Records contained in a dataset
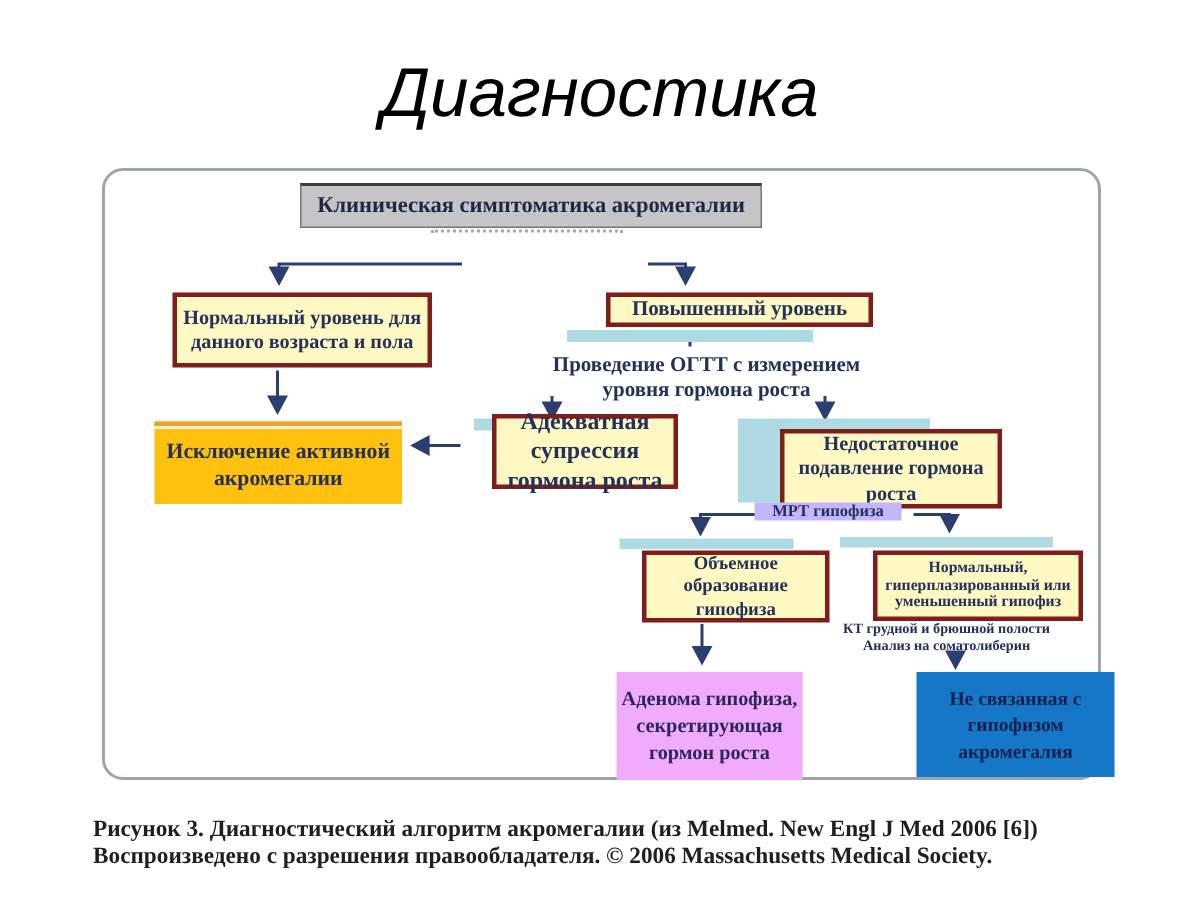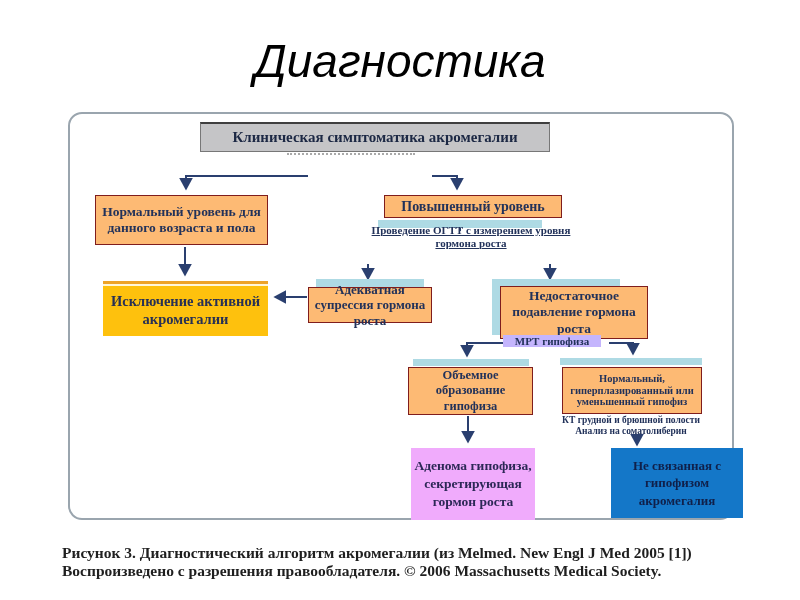--- a/index.html
+++ b/index.html
@@ -19,7 +19,7 @@
   .flow-label{position:absolute;text-align:center;font-weight:bold;color:#22325a;}
   .dotted-artifact{position:absolute;left:287px;top:153px;width:128px;height:0;
        border-top:2px dotted #a9a9a9;}
-  .clinical{left:200px;top:122px;width:350px;height:30px;font-size:15px;
+  .clinical{left:200px;top:122px;width:308px;height:30px;font-size:15px;
        background:#c5c5c7;border:1px solid #777;border-top:2px solid #3f3f3f;color:#1c2844;}
   .normal-level{left:95px;top:195px;width:173px;height:50px;font-size:13.5px;line-height:1.18;}
   .elevated{left:384px;top:195px;width:178px;height:23px;font-size:14px;}

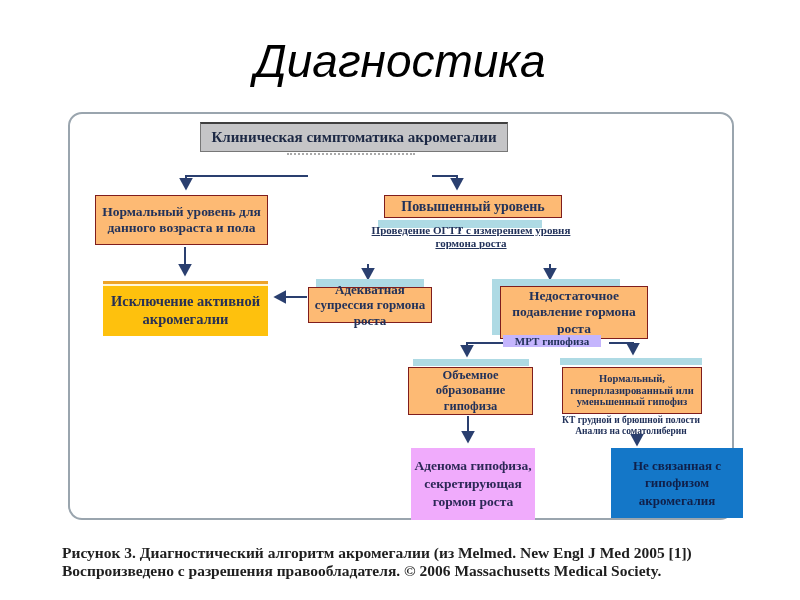--- a/index.html
+++ b/index.html
@@ -14,7 +14,7 @@
   .node{position:absolute;box-sizing:border-box;text-align:center;font-weight:bold;
        color:#22325a;display:flex;align-items:center;justify-content:center;}
   .node .inner{width:100%;}
-  .gray{background:#fdba74;border:1px solid #7f1d1d;}
+  .gray{background:#fef9c3;border:3px solid #7f1d1d;margin-left:20px;}
   .bar{position:absolute;background:#aedae4;}
   .flow-label{position:absolute;text-align:center;font-weight:bold;color:#22325a;}
   .dotted-artifact{position:absolute;left:287px;top:153px;width:128px;height:0;

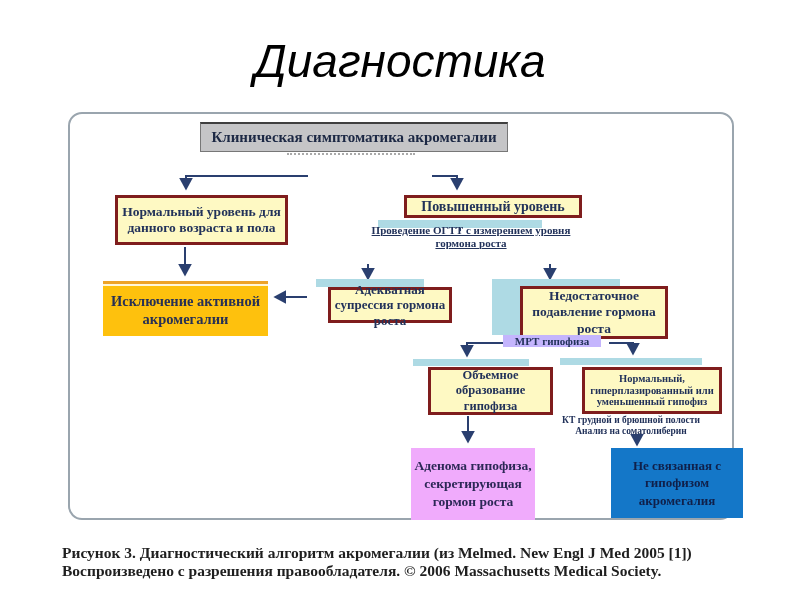--- a/index.html
+++ b/index.html
@@ -36,7 +36,7 @@
   .non-pit{left:573px;top:448px;width:132px;height:70px;font-size:13px;line-height:1.35;
        background:#1477c8;color:#10204a;margin-left:38px;}
   .igf-label{left:240px;top:159px;width:260px;font-size:13.5px;}
-  .ogtt-label{left:365px;top:224px;width:212px;font-size:11px;line-height:1.2;text-decoration:underline;}
+  .ogtt-label{left:365px;top:236px;width:212px;font-size:14px;line-height:1.2;}
   .mri-label{left:503px;top:335px;width:98px;font-size:11px;background:#c4b5fd;}
   .ct-label{left:556px;top:415px;width:150px;font-size:9.5px;line-height:1.15;}
   .connectors{position:absolute;left:0;top:0;width:800px;height:600px;pointer-events:none;}

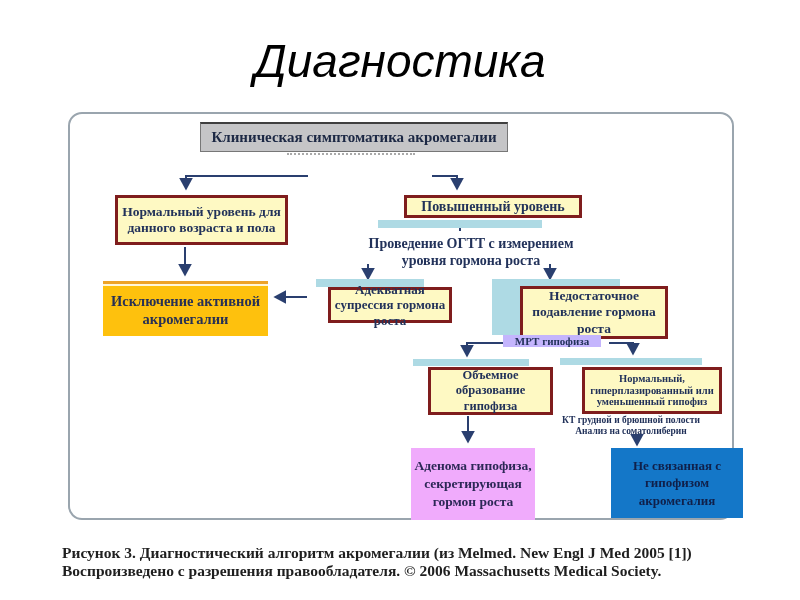--- a/index.html
+++ b/index.html
@@ -23,7 +23,7 @@
        background:#c5c5c7;border:1px solid #777;border-top:2px solid #3f3f3f;color:#1c2844;}
   .normal-level{left:95px;top:195px;width:173px;height:50px;font-size:13.5px;line-height:1.18;}
   .elevated{left:384px;top:195px;width:178px;height:23px;font-size:14px;}
-  .adequate{left:308px;top:287px;width:124px;height:36px;font-size:13px;line-height:1.2;}
+  .adequate{left:308px;top:276px;width:124px;height:50px;font-size:16px;line-height:1.2;}
   .insufficient{left:500px;top:286px;width:148px;height:53px;font-size:13.5px;line-height:1.2;}
   .insufficient-shadow{position:absolute;left:492px;top:279px;width:128px;height:56px;background:#aedae4;}
   .exclusion{left:103px;top:281px;width:165px;height:55px;font-size:14.5px;line-height:1.25;

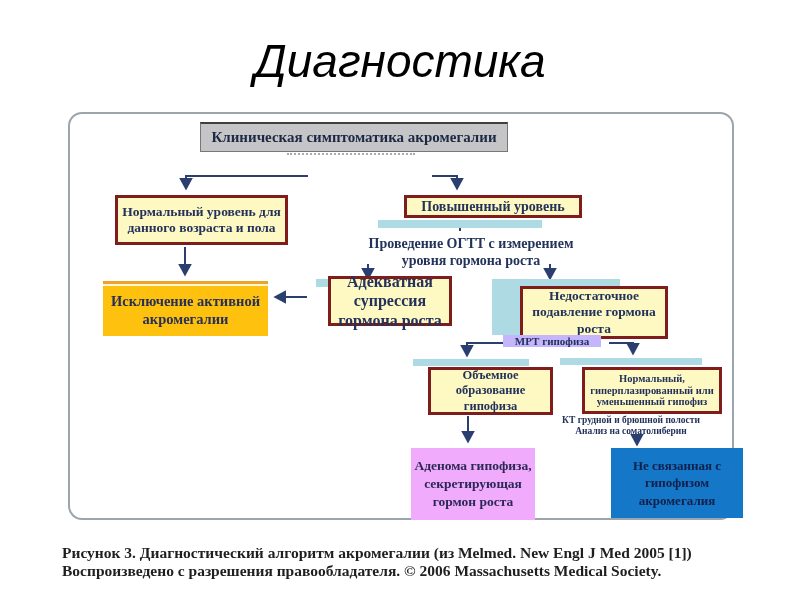--- a/index.html
+++ b/index.html
@@ -131,7 +131,7 @@
     <div class="inner">Не связанная с гипофизом акромегалия</div>
   </div>
 
-  <p class="caption"><span>Рисунок 3. Диагностический алгоритм акромегалии (из Melmed. </span><span class="it">New Engl J Med</span><span> 2005 [1]) Воспроизведено с разрешения правообладателя. © 2006 Massachusetts Medical Society.</span></p>
+  <p class="caption"><span>Рисунок 3. Диагностический алгоритм акромегалии (из Melmed. </span><span class="it">New Engl J Med</span><span> 2006 [6]) Воспроизведено с разрешения правообладателя. © 2006 Massachusetts Medical Society.</span></p>
 
 </div>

• **What is needed**
Above are the records; repeat them exactly, omitting every picture.

• **Reply**
--- a/index.html
+++ b/index.html
@@ -19,7 +19,7 @@
   .flow-label{position:absolute;text-align:center;font-weight:bold;color:#22325a;}
   .dotted-artifact{position:absolute;left:287px;top:153px;width:128px;height:0;
        border-top:2px dotted #a9a9a9;}
-  .clinical{left:200px;top:122px;width:350px;height:30px;font-size:15px;
+  .clinical{left:200px;top:122px;width:308px;height:30px;font-size:15px;
        background:#c5c5c7;border:1px solid #777;border-top:2px solid #3f3f3f;color:#1c2844;}
   .normal-level{left:95px;top:195px;width:173px;height:50px;font-size:13.5px;line-height:1.18;}
   .elevated{left:384px;top:195px;width:178px;height:23px;font-size:14px;}

--- a/index.html
+++ b/index.html
@@ -14,7 +14,7 @@
   .node{position:absolute;box-sizing:border-box;text-align:center;font-weight:bold;
        color:#22325a;display:flex;align-items:center;justify-content:center;}
   .node .inner{width:100%;}
-  .gray{background:#fdba74;border:1px solid #7f1d1d;}
+  .gray{background:#fef9c3;border:3px solid #7f1d1d;margin-left:20px;}
   .bar{position:absolute;background:#aedae4;}
   .flow-label{position:absolute;text-align:center;font-weight:bold;color:#22325a;}
   .dotted-artifact{position:absolute;left:287px;top:153px;width:128px;height:0;

--- a/index.html
+++ b/index.html
@@ -36,7 +36,7 @@
   .non-pit{left:573px;top:448px;width:132px;height:70px;font-size:13px;line-height:1.35;
        background:#1477c8;color:#10204a;margin-left:38px;}
   .igf-label{left:240px;top:159px;width:260px;font-size:13.5px;}
-  .ogtt-label{left:365px;top:224px;width:212px;font-size:11px;line-height:1.2;text-decoration:underline;}
+  .ogtt-label{left:365px;top:236px;width:212px;font-size:14px;line-height:1.2;}
   .mri-label{left:503px;top:335px;width:98px;font-size:11px;background:#c4b5fd;}
   .ct-label{left:556px;top:415px;width:150px;font-size:9.5px;line-height:1.15;}
   .connectors{position:absolute;left:0;top:0;width:800px;height:600px;pointer-events:none;}

--- a/index.html
+++ b/index.html
@@ -23,7 +23,7 @@
        background:#c5c5c7;border:1px solid #777;border-top:2px solid #3f3f3f;color:#1c2844;}
   .normal-level{left:95px;top:195px;width:173px;height:50px;font-size:13.5px;line-height:1.18;}
   .elevated{left:384px;top:195px;width:178px;height:23px;font-size:14px;}
-  .adequate{left:308px;top:287px;width:124px;height:36px;font-size:13px;line-height:1.2;}
+  .adequate{left:308px;top:276px;width:124px;height:50px;font-size:16px;line-height:1.2;}
   .insufficient{left:500px;top:286px;width:148px;height:53px;font-size:13.5px;line-height:1.2;}
   .insufficient-shadow{position:absolute;left:492px;top:279px;width:128px;height:56px;background:#aedae4;}
   .exclusion{left:103px;top:281px;width:165px;height:55px;font-size:14.5px;line-height:1.25;

--- a/index.html
+++ b/index.html
@@ -131,7 +131,7 @@
     <div class="inner">Не связанная с гипофизом акромегалия</div>
   </div>
 
-  <p class="caption"><span>Рисунок 3. Диагностический алгоритм акромегалии (из Melmed. </span><span class="it">New Engl J Med</span><span> 2005 [1]) Воспроизведено с разрешения правообладателя. © 2006 Massachusetts Medical Society.</span></p>
+  <p class="caption"><span>Рисунок 3. Диагностический алгоритм акромегалии (из Melmed. </span><span class="it">New Engl J Med</span><span> 2006 [6]) Воспроизведено с разрешения правообладателя. © 2006 Massachusetts Medical Society.</span></p>
 
 </div>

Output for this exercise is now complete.